## Self exciting point process models

These are a class of models which take an explicit statistical model, fit that model to the data, and then uses that fit model to produce a risk intensity, and thus a prediction.

The statistical model is a [Point Process](https://en.wikipedia.org/wiki/Point_process).  The events occurring a split into two classes:

- "Background" events which are modelled as a [Inhomogeneous Poisson Process](https://en.wikipedia.org/wiki/Poisson_point_process#Inhomogeneous_Poisson_point_process).  That is, these events occur randomly in time and space, with the probability of occurrence (a normalise "intensity") varying in time and space, but not depending on past events.
- "Triggered" events which do depend upon the past.  Typically an event will trigger further events with a probability / intensity, typically centred on the trigger event.

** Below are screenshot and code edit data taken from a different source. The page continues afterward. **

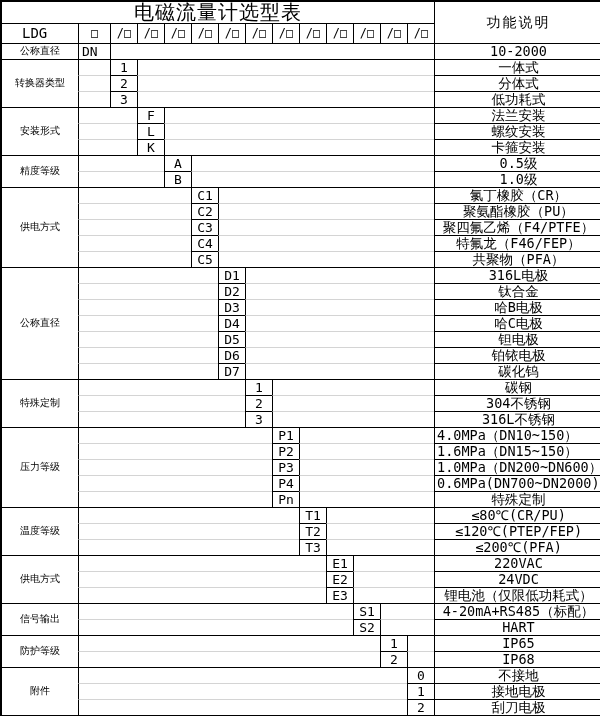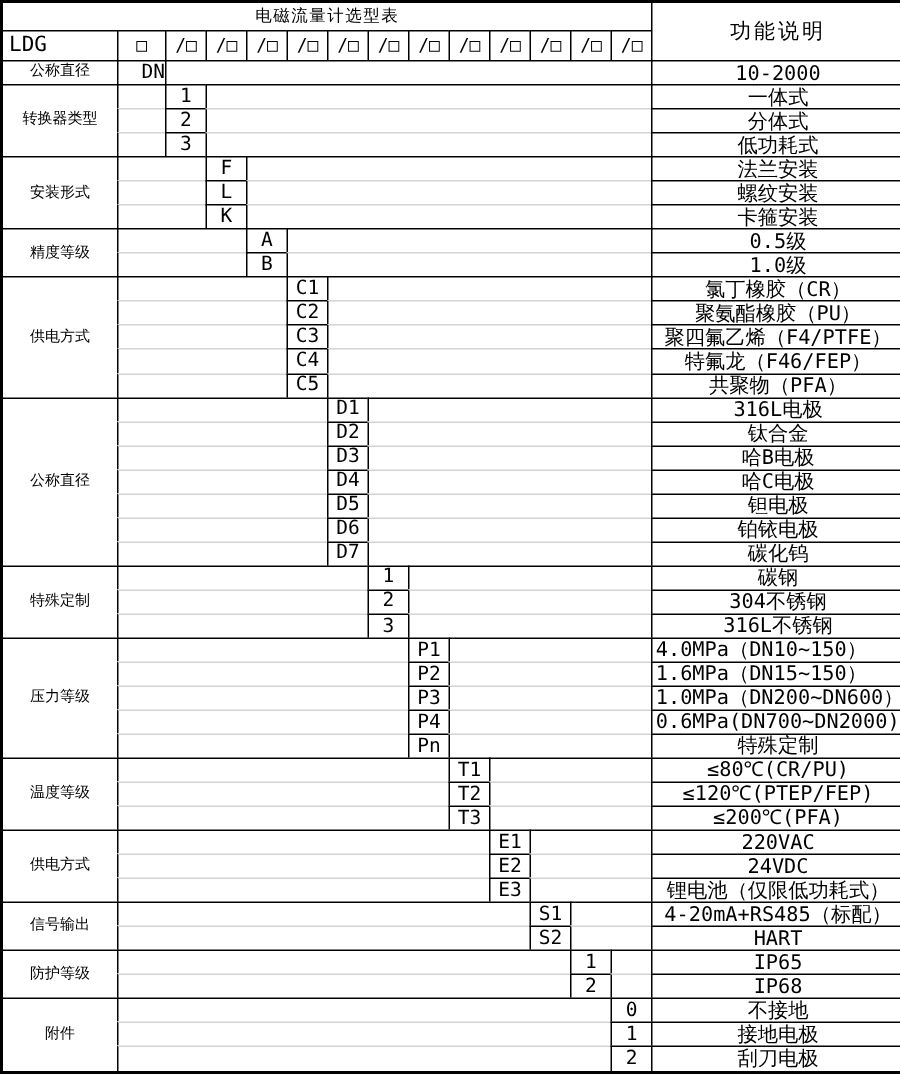--- a/index.html
+++ b/index.html
@@ -16,27 +16,27 @@
   td{
     padding:0;margin:0;
     text-align:center;vertical-align:middle;
     font-size:13px;line-height:1.05;
     overflow:hidden;white-space:nowrap;
     box-sizing:border-box;
   }
   tr.r-title{height:18px;}
   tr.r-model{height:20px;}
   tr.r-data{height:16px;}
-  .c-title{font-size:11px;letter-spacing:1px;}
+  .c-title{font-size:20px;letter-spacing:1px;}
   .c-funchead{border-left:1px solid #000;font-size:14px;letter-spacing:2px;}
-  .c-ldg{text-align:left;padding-left:4px;border-top:1px solid #000;font-size:14px;}
+  .c-ldg{text-align:left;padding-left:20px;border-top:1px solid #000;font-size:14px;}
   .c-box{border-top:1px solid #000;border-left:1px solid #000;font-size:12px;}
   .c-label{border-top:1px solid #000;font-size:10px;}
   .c-code{border-top:1px solid #000;border-left:1px solid #000;}
-  .c-code.dn{text-align:right;padding-left:15px;margin-left:48px;}
+  .c-code.dn{text-align:left;padding-left:3px;margin-left:48px;}
   .c-func{border-top:1px solid #000;border-left:1px solid #000;font-size:13.5px;}
   .c-func.left{text-align:left;padding-left:2px;}
   .c-empty{border-top:1px solid #d4d4d4;border-left:1px solid #000;}
   .c-empty.tb{border-top-color:#000;}
 </style>
 </head>
 <body>
 
 <div id="frame">
   <table id="selector">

This model fits the theoretical pattern of e.g. burglaries whereby a single perhaps "random" event can then lead to repeat events at the same or similar location.

Further readings:

- In the financial mathematics / statistics literature, such processes are called [Hawkes Processes](http://mathworld.wolfram.com/HawkesProcess.html)
- See the introductory notes: [arXiv:1507.02822 [math.PR]](https://arxiv.org/abs/1507.02822)
- Be aware that the term "Hawkes process" can also be used to describe _one specific_ form of the trigger intensity, which is not appropriate to us.
- In Earthquake prediction, such models are also common

References:

1. Mohler et al, "Self-Exciting Point Process Modeling of Crime", Journal of the American Statistical Association 2011, DOI:10.1198/jasa.2011.ap09546
2. Ogata, "On Lewis' Simulation Method for Point Processes", IEEE Transactions of Information Theory, 1981.
3. Rasmussen, "Temporal point processes: the conditional intensity function", [Lecture notes](http://people.math.aau.dk/~jgr/teaching/punktproc11/tpp.pdf)
4. Rosser, Cheng, "Improving the Robustness and Accuracy of Crime Prediction with the Self-Exciting Point Process Through Isotropic Triggering" Appl. Spatial Analysis DOI:10.1007/s12061-016-9198-y

## Probability theory background

We work with events occuring in two dimensional space, at coordinates $(x,y)$, and at time $t$.  Somethings with think of time as being special, and so a different dimension, and some times we just think of a three dimensional point process in coordinates $(x,y,t)$.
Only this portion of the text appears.